Производительность: Matlab против Python
Я недавно перешел с Matlab
в Python
, Преобразуя один из моих длинных кодов, я с удивлением обнаружил, Python
быть очень медленным Я профилировал и проследил проблему с одной функцией, тянущей время. Эта функция вызывается из разных мест в моем коде (будучи частью других функций, которые вызываются рекурсивно). Профилировщик предполагает, что в обе функции было сделано 300 вызовов Matlab
а также Python
,
Вкратце, следующие коды кратко описывают проблему:
MATLAB
Класс, содержащий функцию:
classdef ExampleKernel1 < handle
methods (Static)
function [kernel] = kernel_2D(M,x,N,y)
kernel = zeros(M,N);
for i= 1 : M
for j= 1 : N
% Define the custom kernel function here
kernel(i , j) = sqrt((x(i , 1) - y(j , 1)) .^ 2 + ...

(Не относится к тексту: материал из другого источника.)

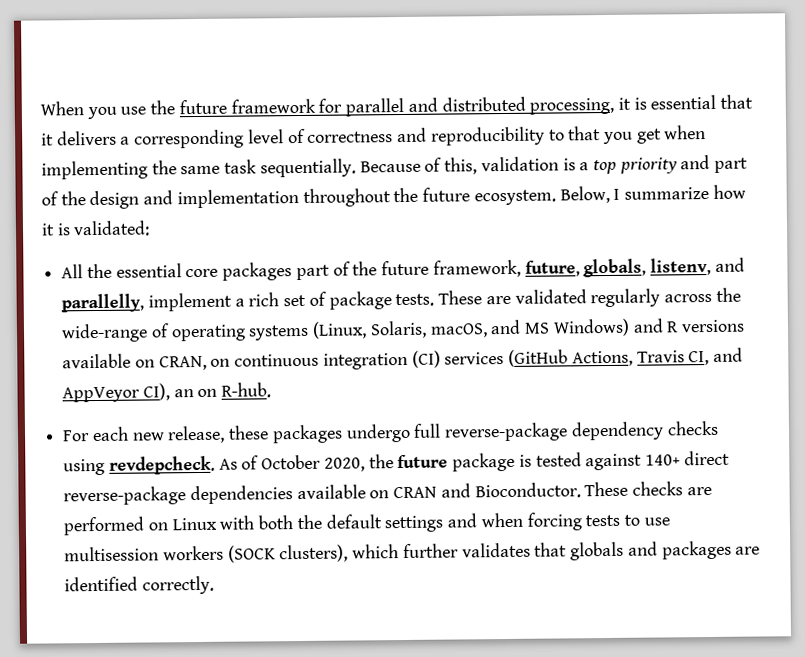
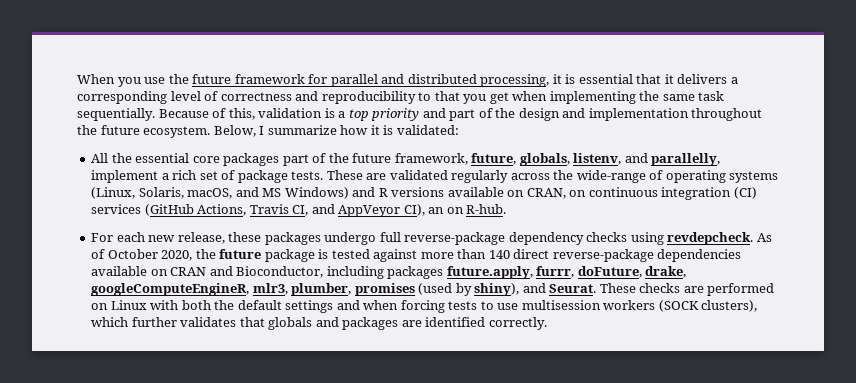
- As of October 2020, the future package is tested against 140+ direct reverse-package dependencies available on CRAN and Bioconductor.
+ As of October 2020, the future package is tested against more than 140 direct reverse-package dependencies available on CRAN and Bioconductor, including packages future.apply, furrr, doFuture, drake, googleComputeEngineR, mlr3, plumber, promises (used by shiny), and Seurat.

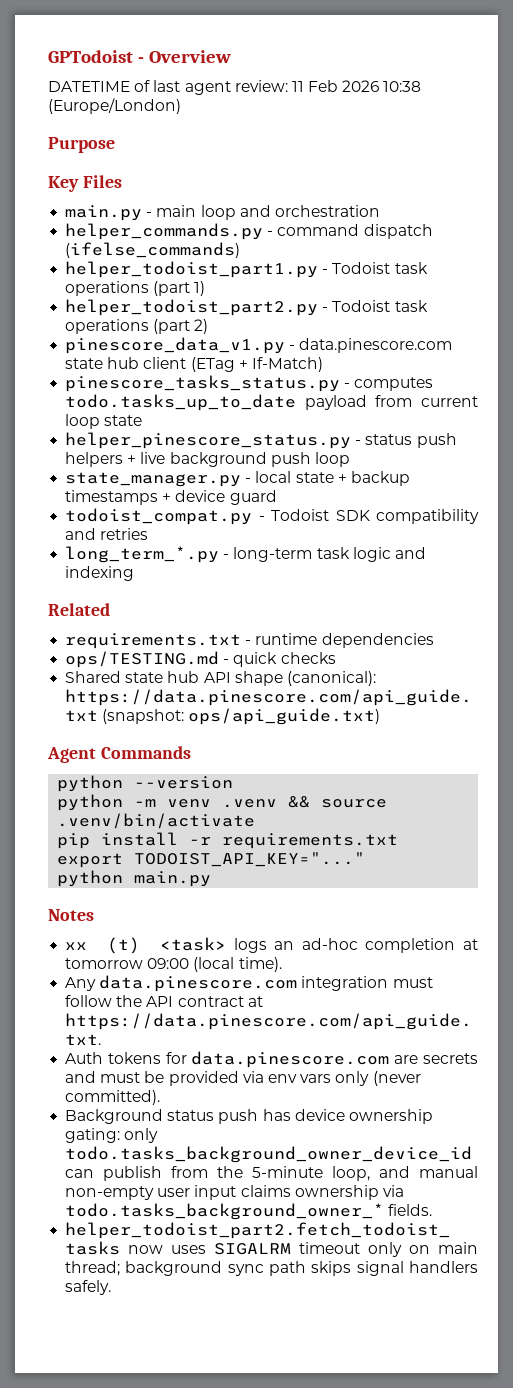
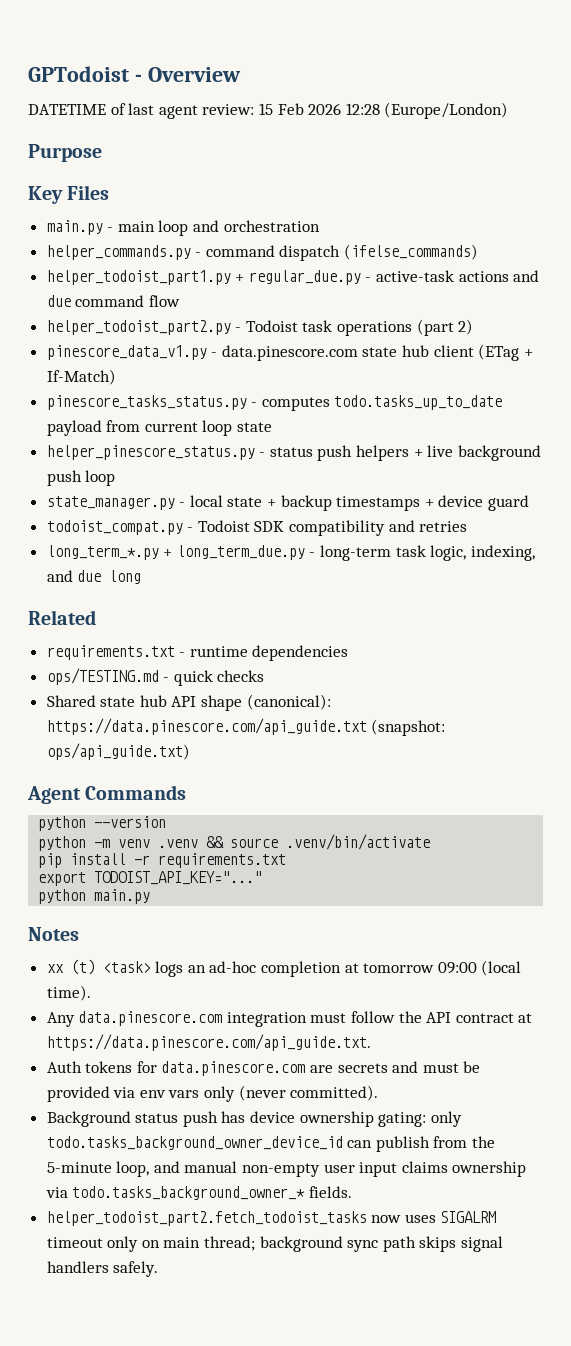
- DATETIME of last agent review: 11 Feb 2026 10:38 (Europe/London)
+ DATETIME of last agent review: 15 Feb 2026 12:28 (Europe/London)
- helper_todoist_part1.py - Todoist task operations (part 1)
+ helper_todoist_part1.py + regular_due.py - active-task actions and due command flow
- long_term_*.py - long-term task logic and indexing
+ long_term_*.py + long_term_due.py - long-term task logic, indexing, and due long

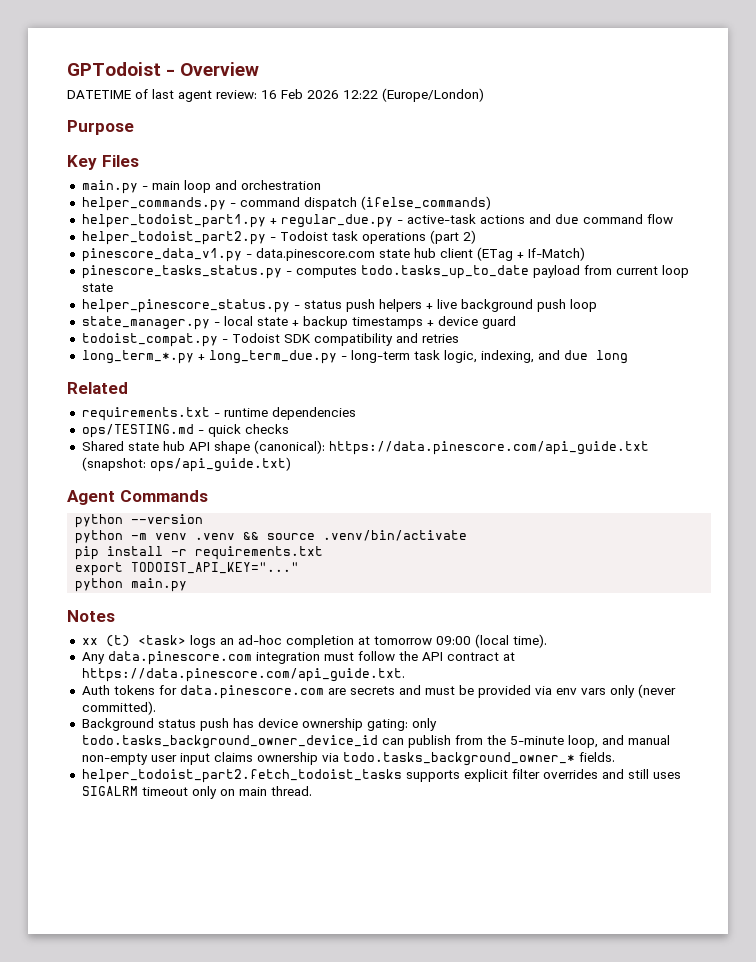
- DATETIME of last agent review: 15 Feb 2026 12:28 (Europe/London)
+ DATETIME of last agent review: 16 Feb 2026 12:22 (Europe/London)
- helper_todoist_part2.fetch_todoist_tasks now uses SIGALRM timeout only on main thread; background sync path skips signal handlers safely.
+ helper_todoist_part2.fetch_todoist_tasks supports explicit filter overrides and still uses SIGALRM timeout only on main thread.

(x(i , 2) - y(j , 2)) .^2 );
end
end
end
end
end
и скрипт для вызова test.m:
xVec=[
49.7030 78.9590
42.6730 11.1390
23.2790 89.6720
75.6050 25.5890
81.5820 53.2920
44.9680 2.7770
38.7890 78.9050
39.1570 33.6790
33.2640 54.7200
4.8060 44.3660
49.7030 78.9590
42.6730 11.1390
23.2790 89.6720
75.6050 25.5890
81.5820 53.2920
44.9680 2.7770
38.7890 78.9050
39.1570 33.6790
33.2640 54.7200
4.8060 44.3660
];
N=size(xVec,1);
kex1=ExampleKernel1;
tic
for i=1:300
K=kex1.kernel_2D(N,xVec,N,xVec);
end
toc
Дает вывод
clear all
>> test
Elapsed time is 0.022426 seconds.
>> test
Elapsed time is 0.009852 seconds.
PYTHON 3.4
Класс, содержащий функцию CustomKernels.py:
from numpy import zeros
from math import sqrt
class CustomKernels:
"""Class for defining the custom kernel functions"""
@staticmethod
def exampleKernelA(M, x, N, y):
"""Example kernel function A"""
kernel = zeros([M, N])
for i in range(0, M):
for j in range(0, N):
# Define the custom kernel function here
kernel[i, j] = sqrt((x[i, 0] - y[j, 0]) ** 2 + (x[i, 1] - y[j, 1]) ** 2)
return kernel
и скрипт для вызова test.py:
import numpy as np
from CustomKernels import CustomKernels
from time import perf_counter
xVec = np.array([
[49.7030, 78.9590],
[42.6730, 11.1390],
[23.2790, 89.6720],
[75.6050, 25.5890],
[81.5820, 53.2920],
[44.9680, 2.7770],
[38.7890, 78.9050],
[39.1570, 33.6790],
[33.2640, 54.7200],
[4.8060 , 44.3660],
[49.7030, 78.9590],
[42.6730, 11.1390],
[23.2790, 89.6720],
[75.6050, 25.5890],
[81.5820, 53.2920],
[44.9680, 2.7770],
[38.7890, 78.9050],
[39.1570, 33.6790],
[33.2640, 54.7200],
[4.8060 , 44.3660]
])
N = xVec.shape[0]
kex1 = CustomKernels.exampleKernelA
start=perf_counter()
for i in range(0,300):
K = kex1(N, xVec, N, xVec)
print(' %f secs' %(perf_counter()-start))
Дает вывод
%run test.py
0.940515 secs
%run test.py
0.884418 secs
%run test.py
0.940239 secs
РЕЗУЛЬТАТЫ
Сравнивая результаты, кажется, Matlab
примерно в 42 раза быстрее после clear all
"вызывается, а затем в 100 раз быстрее, если скрипт запускается несколько раз без вызова" clear all
". По крайней мере, на порядок, если не на два порядка быстрее. Это очень удивительный результат для меня. Я ожидал, что результат будет наоборот.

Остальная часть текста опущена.